→ **Problem requirements**
Among the records that follow, find each line holding the word "asia" and copy it.

→ **Source data**
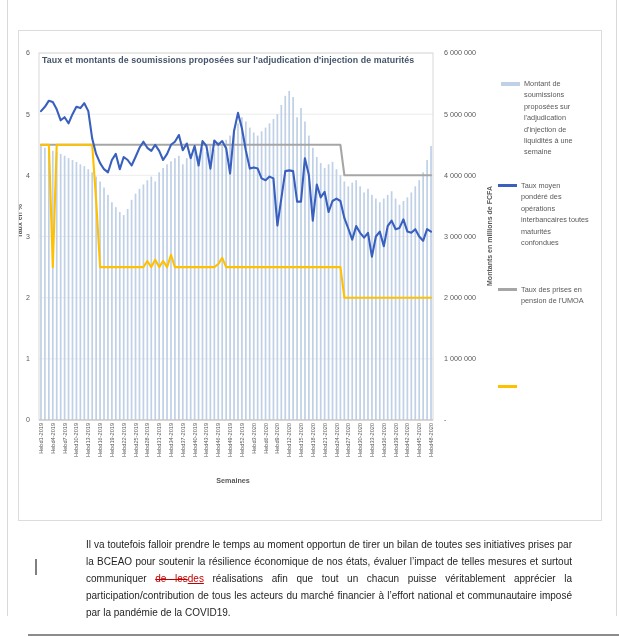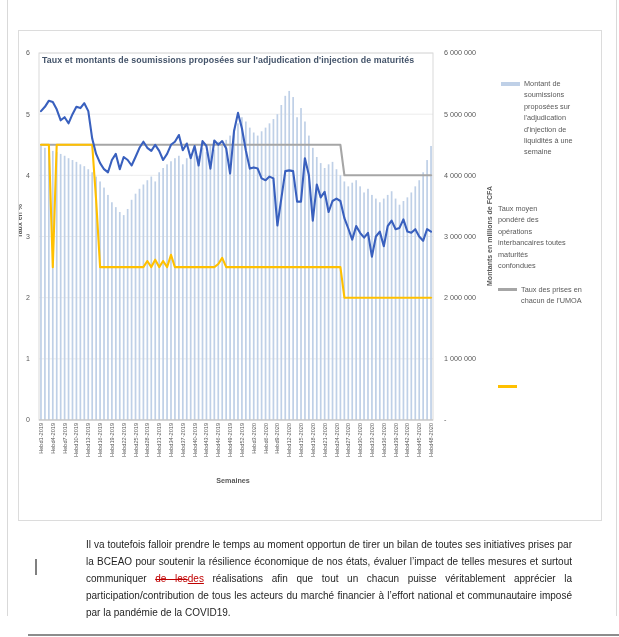--- a/index.html
+++ b/index.html
@@ -204,27 +204,27 @@
         <text x="0" y="0" font-size="7px" fill="#595959" text-anchor="middle" font-family="&quot;Liberation Sans&quot;,sans-serif" font-weight="bold" transform="translate(3,190) rotate(-90)">Taux en %</text>
         <text x="0" y="0" font-size="7px" fill="#595959" text-anchor="middle" font-family="&quot;Liberation Sans&quot;,sans-serif" font-weight="bold" transform="translate(473,205) rotate(-90)">Montants en millions de FCFA</text>
         <text x="214" y="452" font-size="7.2px" fill="#595959" text-anchor="middle" font-family="&quot;Liberation Sans&quot;,sans-serif" font-weight="bold">Semaines</text>
       </svg>
     <div id="chart-title" style="color: rgb(68, 84, 106);">Taux et montants de soumissions proposées sur l'adjudication d'injection de maturités</div>
     <div id="legend">
         <div class="legend-row" style="top: 47px; justify-content: flex-end;">
           <div class="legend-swatch" style="height: 4px; background: rgb(191, 208, 231);"></div>
           <div class="legend-text">Montant de soumissions proposées sur l'adjudication d'injection de liquidités à une semaine</div>
         </div>
-        <div class="legend-row" style="top: 149px; flex-direction: column;">
+        <div class="legend-row" style="top: 149px;">
           <div class="legend-swatch" style="height: 2.5px; background: rgb(57, 96, 190);"></div>
           <div class="legend-text">Taux moyen pondéré des opérations interbancaires toutes maturités confondues</div>
         </div>
         <div class="legend-row" style="top: 253px;">
           <div class="legend-swatch" style="height: 2.5px; background: rgb(166, 166, 166);"></div>
-          <div class="legend-text">Taux des prises en chacun de l'UMOA</div>
+          <div class="legend-text">Taux des prises en pension de l'UMOA</div>
         </div>
         <div class="legend-row" style="top: 350px;">
           <div class="legend-swatch" style="height: 2.5px; background: rgb(255, 192, 0);"></div>
         </div>
       </div>
   </div>
 
   <div id="change-bar"></div>
 
   <p id="paragraph"><span>Il va toutefois falloir prendre le temps au moment opportun de tirer un bilan de toutes ses initiatives prises par la BCEAO pour soutenir la résilience économique de nos états, évaluer l’impact de telles mesures et surtout communiquer </span><span class="del" style="color: rgb(192, 0, 0);">de les</span><span class="ins" style="color: rgb(192, 0, 0);">des</span><span> réalisations afin que tout un chacun puisse véritablement apprécier la participation/contribution de tous les acteurs du marché financier à l’effort national et communautaire imposé par la pandémie de la COVID19.</span></p>

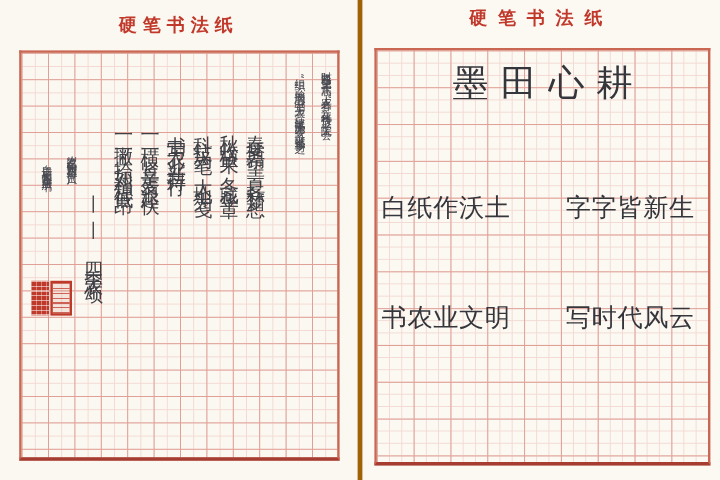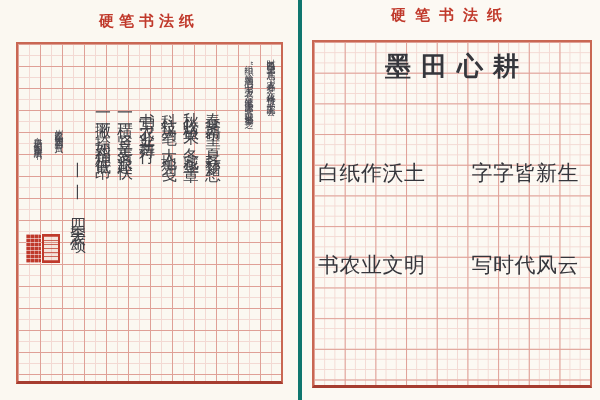--- a/index.html
+++ b/index.html
@@ -1,21 +1,21 @@
 <!DOCTYPE html>
 <html><head>
 <meta charset="utf-8">
 <style>
   html,body{margin:0;padding:0;}
   body{
     width:600px;height:400px;overflow:hidden;
     background:#fdfcf7;
     font-family:"DejaVu Sans",sans-serif;
   }
-  .stage{position:relative;width:600px;height:400px;background:#0f766e;}
+  .stage{position:relative;width:600px;height:400px;background:#a16207;}
   .sheet{position:absolute;top:0;height:400px;width:298px;}
   .sheet.left{left:0;background:#fbf8f1;}
   .sheet.right{left:302px;background:#fcf9f3;}
   .sheet-title{
     position:absolute;width:100%;margin:0;text-align:center;
     color:#c0392b;font-size:15px;font-weight:bold;
   }
   .sheet.left .sheet-title{top:12px;letter-spacing:5px;}
   .sheet.right .sheet-title{top:6px;letter-spacing:9px;}
   .grid-area{
@@ -39,21 +39,21 @@
   .vcol{
     position:absolute;
     writing-mode:vertical-rl;
     color:#3f4046;white-space:nowrap;line-height:1;
   }
   .vcol.large{font-size:16px;letter-spacing:6px;}
   .vcol.small{font-size:9px;letter-spacing:1.5px;color:#474850;}
   
   .poem-title{
     position:absolute;top:7px;left:0;width:100%;text-align:center;
-    font-size:26px;letter-spacing:10px;color:#35363c;font-weight:700;text-indent:10px;
+    font-size:30px;letter-spacing:10px;color:#35363c;font-weight:400;text-indent:10px;
   }
   .hrow{position:absolute;left:4px;white-space:nowrap;color:#35363c;}
   .hrow .phrase{font-size:21px;letter-spacing:0.5px;font-weight:500;}
   .hrow .phrase + .phrase{margin-left:46px;}
   
   .seal{position:absolute;left:8px;top:190px;width:34px;height:29px;display:flex;}
   .seal .solid{
     flex:1;background:#bf392b;margin-right:1px;
     background-image:
       repeating-linear-gradient(to bottom,rgba(255,255,255,.55) 0 1px,transparent 1px 4px),

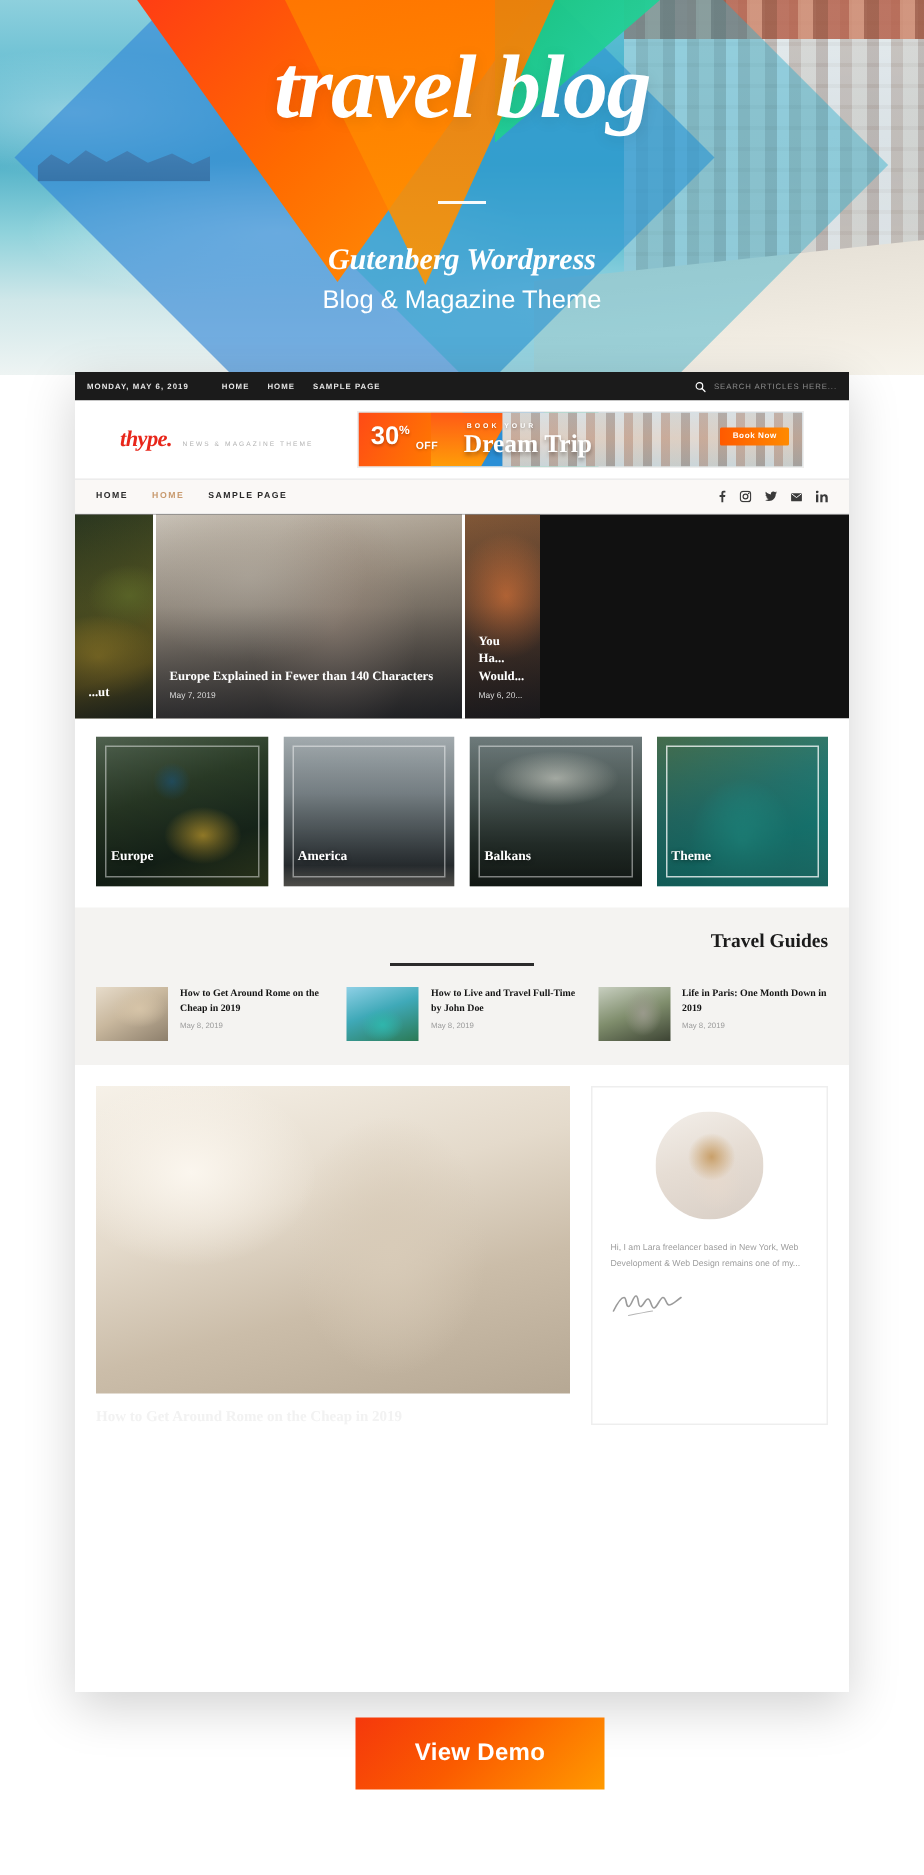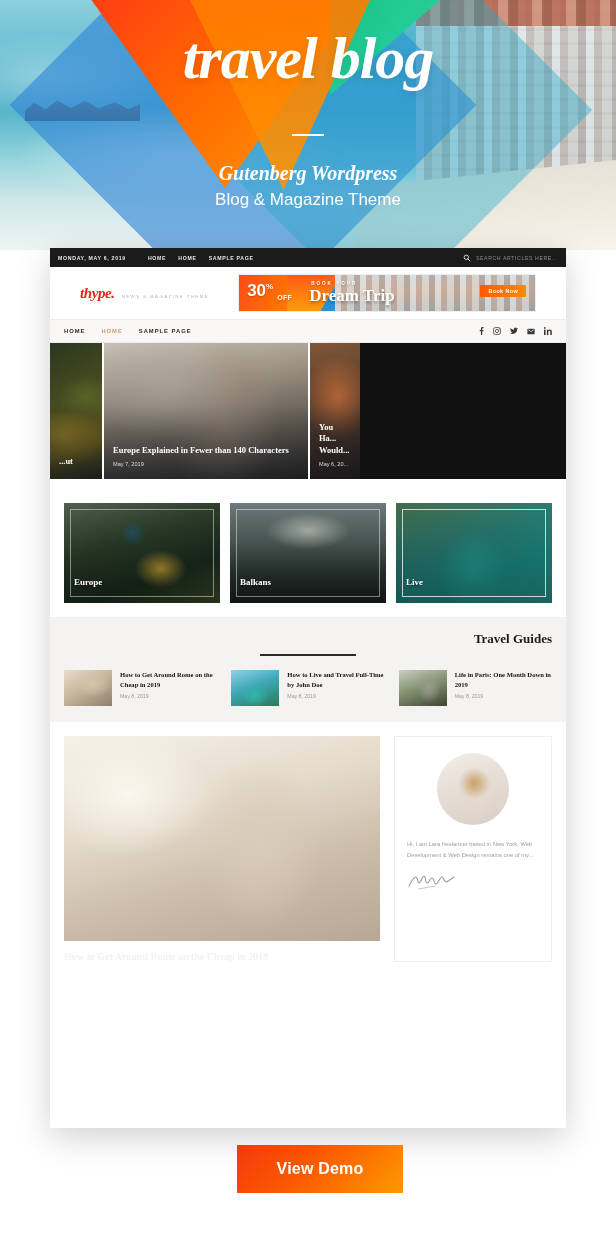--- a/index.html
+++ b/index.html
@@ -231,21 +231,21 @@
       linear-gradient(165deg,#ded6c9 0%, #b6a895 40%, #7d7162 75%, #4a443c 100%); }
   .img-street{ background:
       radial-gradient(ellipse 90px 70px at 65% 30%, #d9cdbb, transparent 72%),
       radial-gradient(ellipse 70px 100px at 28% 60%, #3a4a5e, transparent 70%),
       linear-gradient(165deg,#cdbfae 0%, #9a8e7f 42%, #5b5a56 78%, #2f3338 100%); }
   .img-pack{ background:
       radial-gradient(ellipse 50px 60px at 55% 40%, #e07a3c, transparent 70%),
       linear-gradient(160deg,#8e5f3a 0%, #6d4a32 45%, #3b2d24 100%); }
 
   
-  .cats{ background:#fff; padding:24px 14px 14px; display:flex; gap:10px; }
+  .cats{ background:#fff; padding:12px 14px 14px; display:flex; gap:10px; }
   .cat{ position:relative; flex:1; height:100px; overflow:hidden; }
   .cat .ci{ position:absolute; inset:0; }
   .cat .cframe{ position:absolute; inset:6px; border:1px solid rgba(255,255,255,.45); }
   .cat .cov{ position:absolute; inset:0; background:linear-gradient(180deg,rgba(0,0,0,.12),rgba(0,0,0,.45)); }
   .cat .cname{
     position:absolute; left:10px; bottom:16px;
     font-family:"Liberation Serif", serif; font-weight:700; font-size:9px; color:#fff;
     text-shadow:0 1px 3px rgba(0,0,0,.5);
   }
   .ci-europe{ background:
@@ -439,30 +439,36 @@
   </div>
 
   <div class="cats">
     <div class="cat">
       <div class="ci ci-europe"></div>
       <div class="cov"></div>
       <div class="cframe"></div>
       <div class="cname">Europe</div>
     </div>
     <div class="cat">
+      <div class="ci ci-america"></div>
+      <div class="cov"></div>
+      <div class="cframe"></div>
+      <div class="cname">America</div>
+    </div>
+    <div class="cat">
       <div class="ci ci-balkans"></div>
       <div class="cov"></div>
       <div class="cframe"></div>
       <div class="cname">Balkans</div>
     </div>
     <div class="cat asia">
       <div class="ci ci-asia"></div>
       <div class="cov"></div>
       <div class="cframe"></div>
-      <div class="cname">Live</div>
+      <div class="cname">Theme</div>
     </div>
   </div>
 
   <div class="guides">
     <h2>Travel Guides</h2>
     <div class="gline"></div>
     <div class="grid">
       <div class="gitem">
         <div class="gthumb gt-rome"></div>
         <div class="gtext">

→ **Result of the task**
     <div class="cat asia">
       <div class="ci ci-asia"></div>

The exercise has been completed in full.